June 23, 2015
The Wall Street Journal was good enough to give us “our entitlement problem for the next generation in one CBO chart.” The featured chart shows the projected discounted cost of Medicare benefits compared with the discounted value of the taxes paid in. It shows that the former is around three times the latter for the baby boom cohorts.
While this may look like the baby boomers are getting a real bonanza on their health care the real story is that the doctors and the drug companies are getting a real windfall at the expense of the rest of the country. Our health care providers earn roughly twice as much on average as their counterparts in other wealthy countries. There is little evidence they provide anything in the form of better service for this money, they just get much richer.

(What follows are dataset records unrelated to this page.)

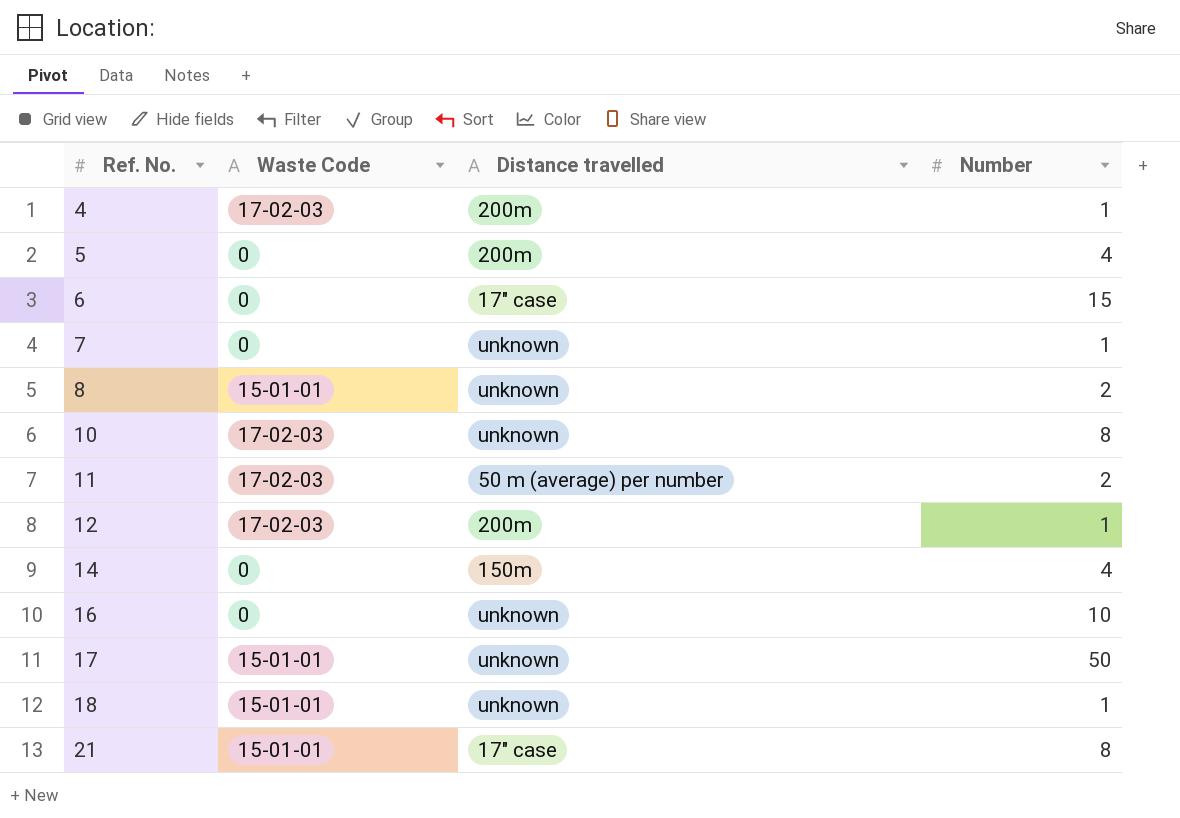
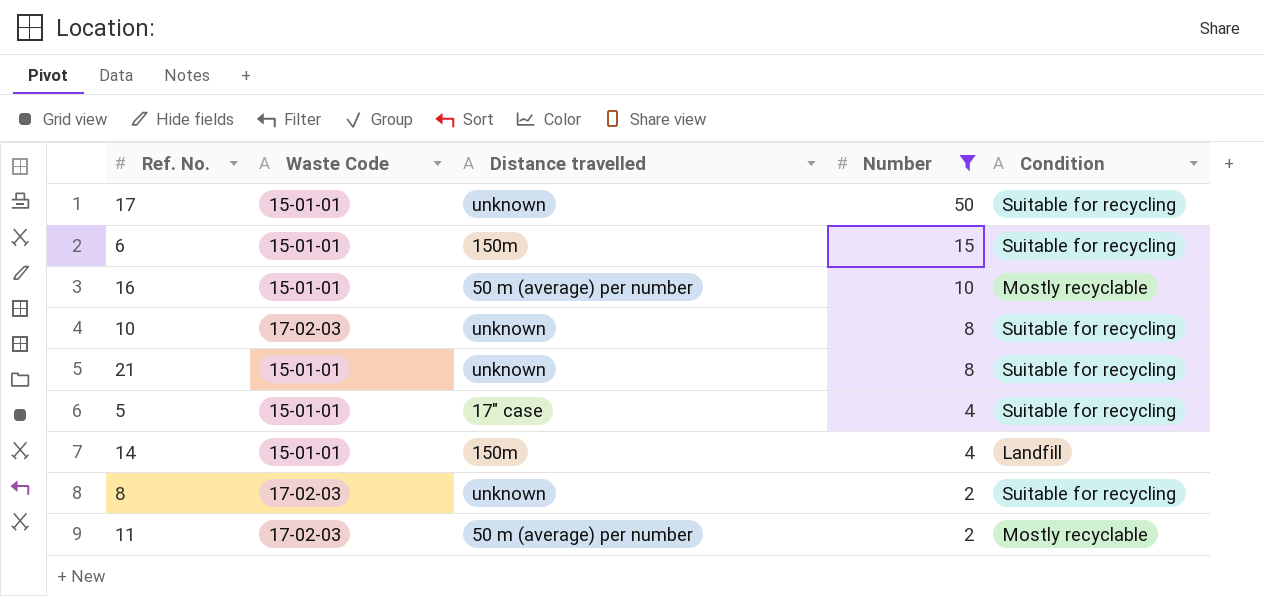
filter: none -> Number != 1
row order: Ref. No. ascending -> Number descending
column Condition | position: none -> 5
6 | Waste Code: 0 -> 15-01-01
6 | Distance travelled: 17" case -> 150m
16 | Waste Code: 0 -> 15-01-01
16 | Distance travelled: unknown -> 50 m (average) per number
21 | Distance travelled: 17" case -> unknown
5 | Waste Code: 0 -> 15-01-01
5 | Distance travelled: 200m -> 17" case
14 | Waste Code: 0 -> 15-01-01
8 | Waste Code: 15-01-01 -> 17-02-03

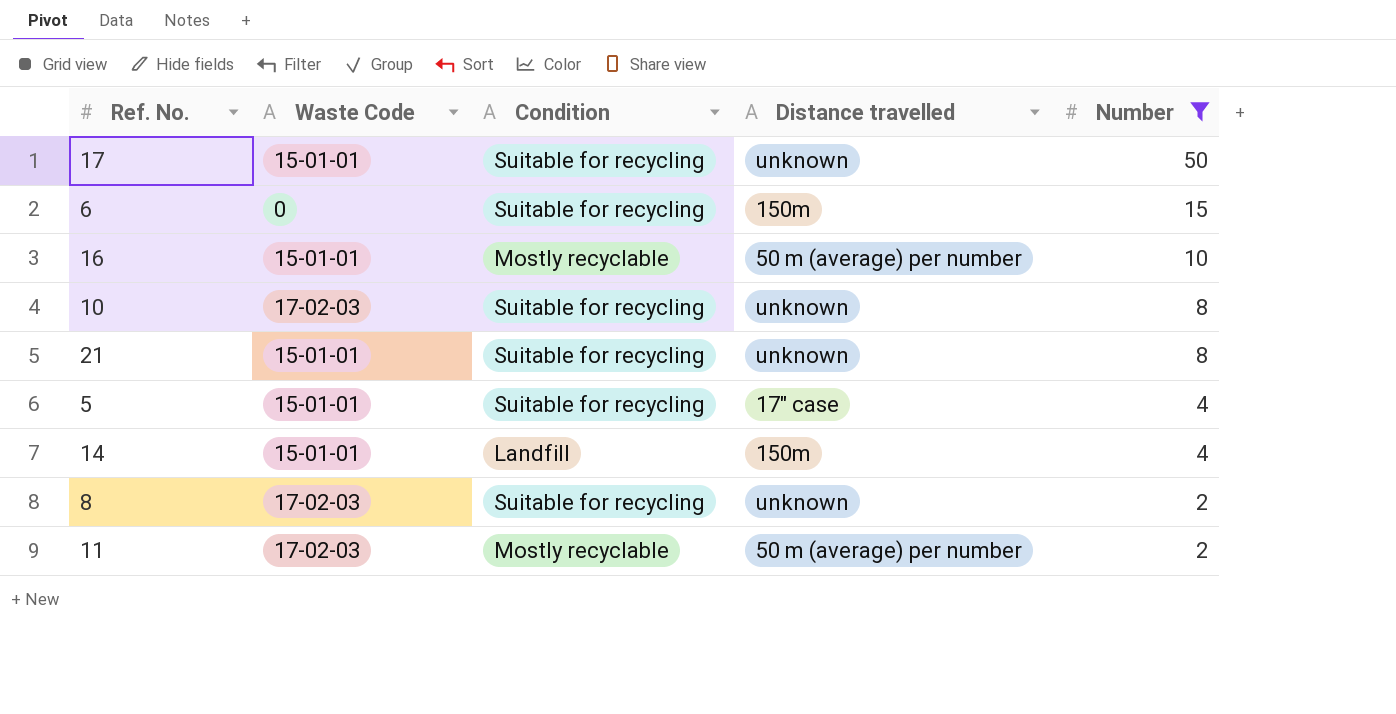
column Condition | position: 5 -> 3
6 | Waste Code: 15-01-01 -> 0

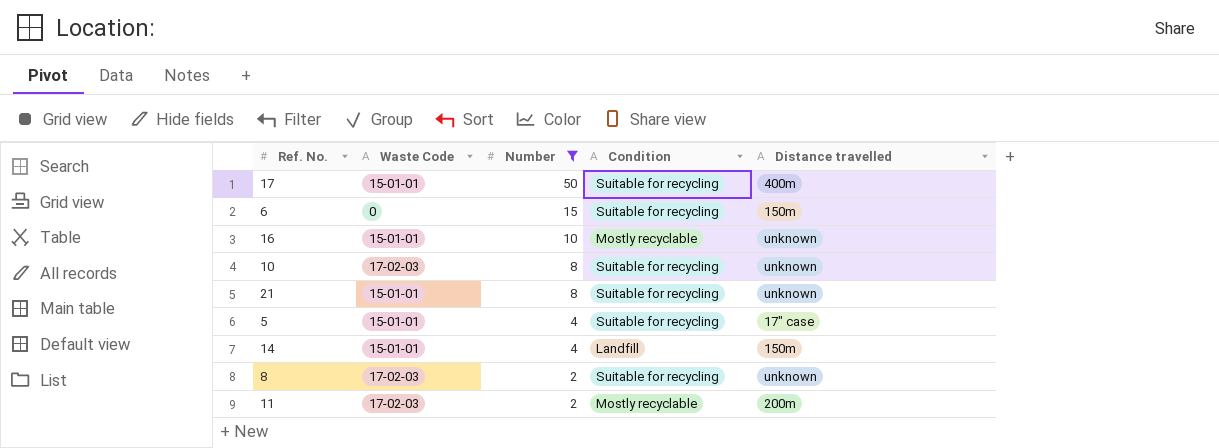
column Number | position: 5 -> 3
17 | Distance travelled: unknown -> 400m
16 | Distance travelled: 50 m (average) per number -> unknown
11 | Distance travelled: 50 m (average) per number -> 200m

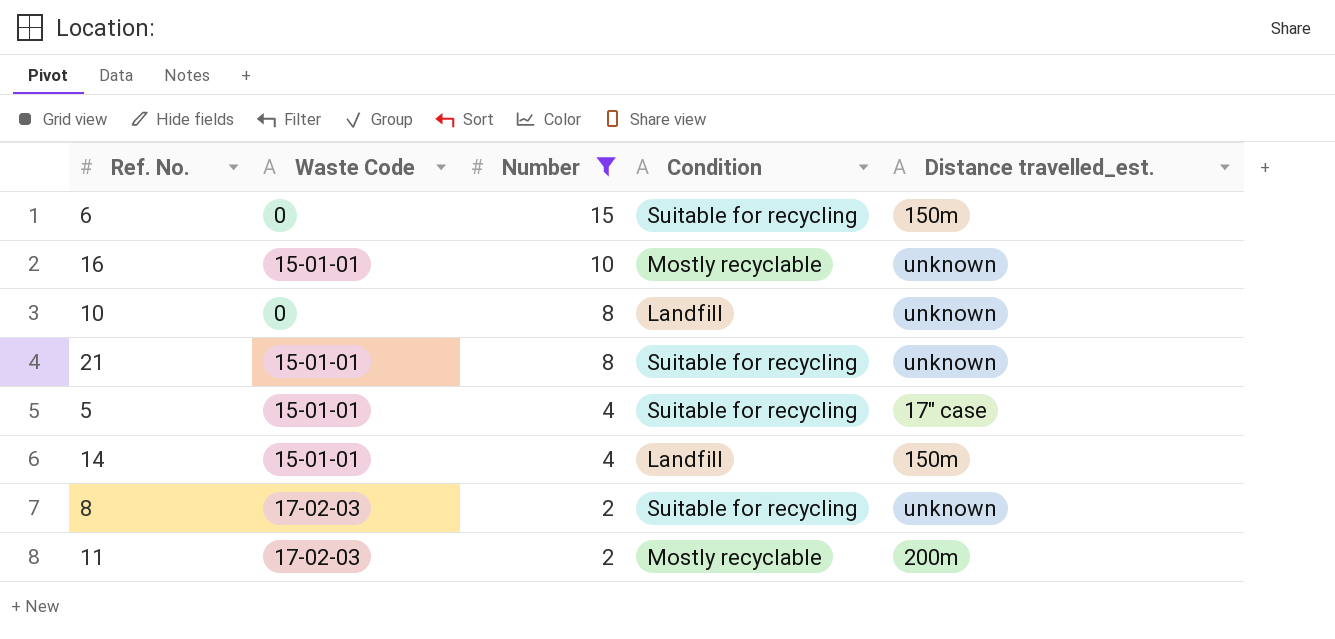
column name: Distance travelled -> Distance travelled_est.
row 17: 15-01-01 | 50 | Suitable for recycling | 400m -> none
10 | Waste Code: 17-02-03 -> 0
10 | Condition: Suitable for recycling -> Landfill

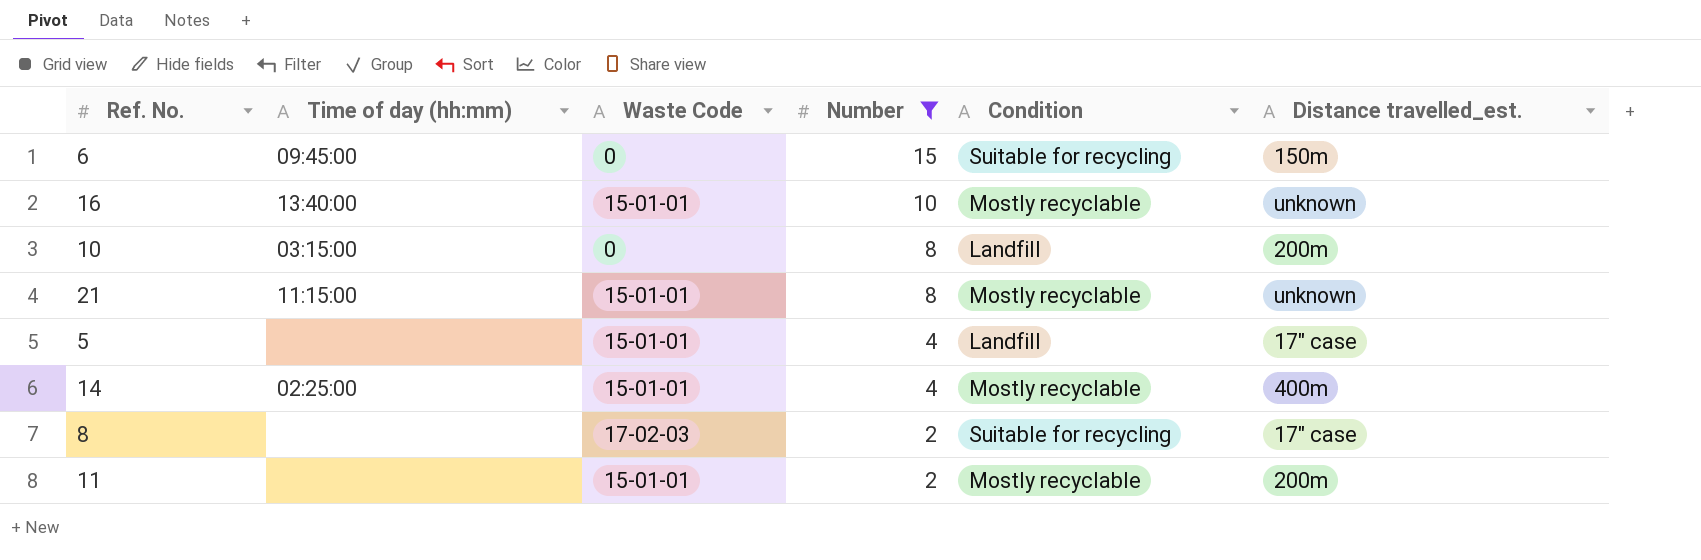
column Time of day (hh:mm) | position: none -> 2
10 | Distance travelled_est.: unknown -> 200m
21 | Condition: Suitable for recycling -> Mostly recyclable
5 | Condition: Suitable for recycling -> Landfill
14 | Condition: Landfill -> Mostly recyclable
14 | Distance travelled_est.: 150m -> 400m
8 | Distance travelled_est.: unknown -> 17" case
11 | Waste Code: 17-02-03 -> 15-01-01

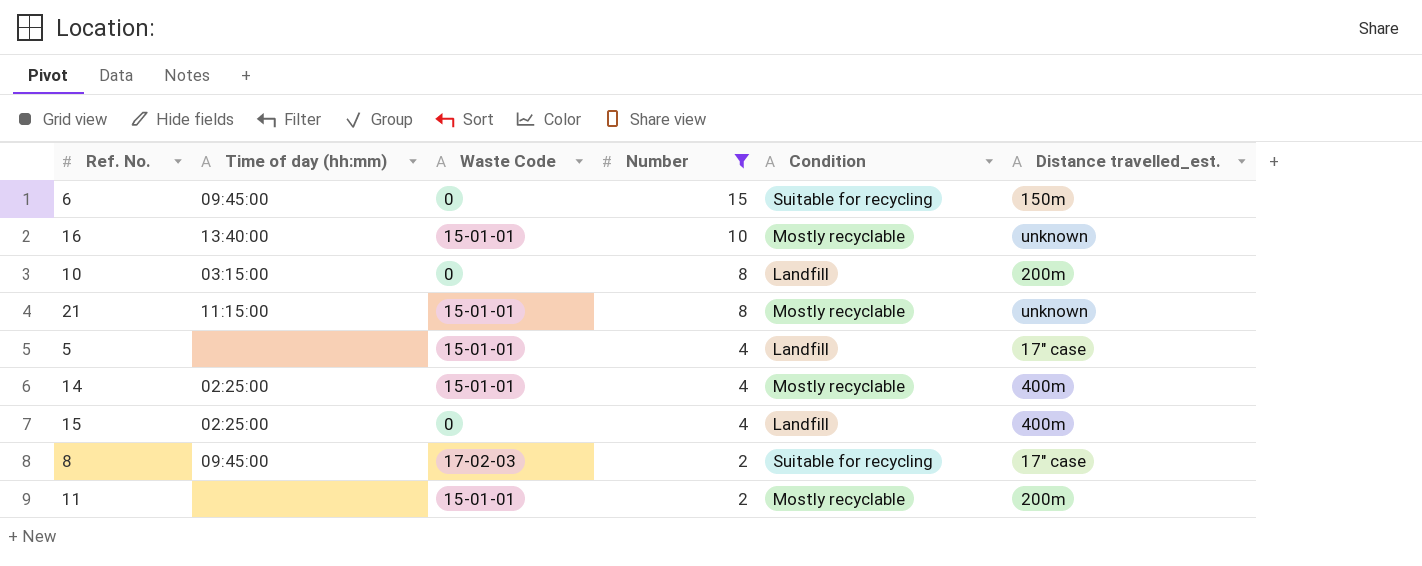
row 15: none -> 02:25:00 | 0 | 4 | Landfill | 400m
8 | Time of day (hh:mm): none -> 09:45:00

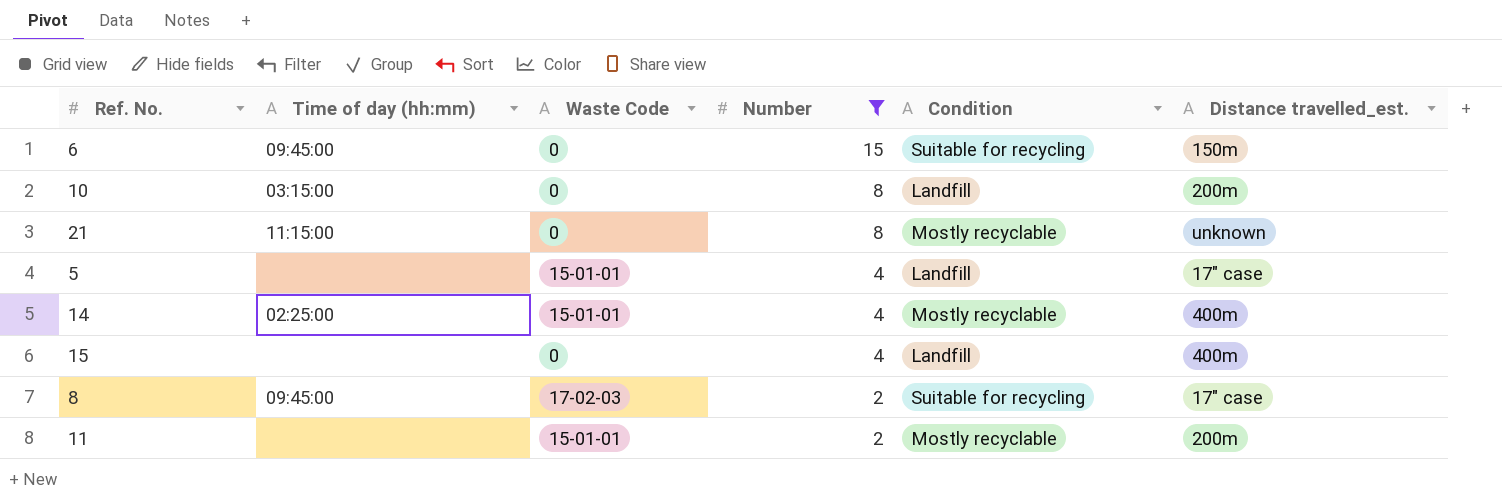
row 16: 13:40:00 | 15-01-01 | 10 | Mostly recyclable | unknown -> none
21 | Waste Code: 15-01-01 -> 0
15 | Time of day (hh:mm): 02:25:00 -> none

The doctors and other providers are able to largely limit domestic competition through their control of licensing and the setting of health care standards. They also obstruct any efforts to open up health care to international competition for example by allowing Medicare beneficiaries to buy into the health care systems of other countries (yes, this would have to be negotiated — sort of like the TPP) or by increasing the number of foreign trained doctors who practice in the United States.
Anyhow, if we paid the same per person amount for health care as people in other wealthy countries, most of the gap between the cost of Medicare and Medicare taxes would disappear. Therefore we can more accurately say this is a picture of our health care cost problem in one graph. The power of the health care providers makes it very difficult politically to fix this problem, but it should at least be possible to talk about it.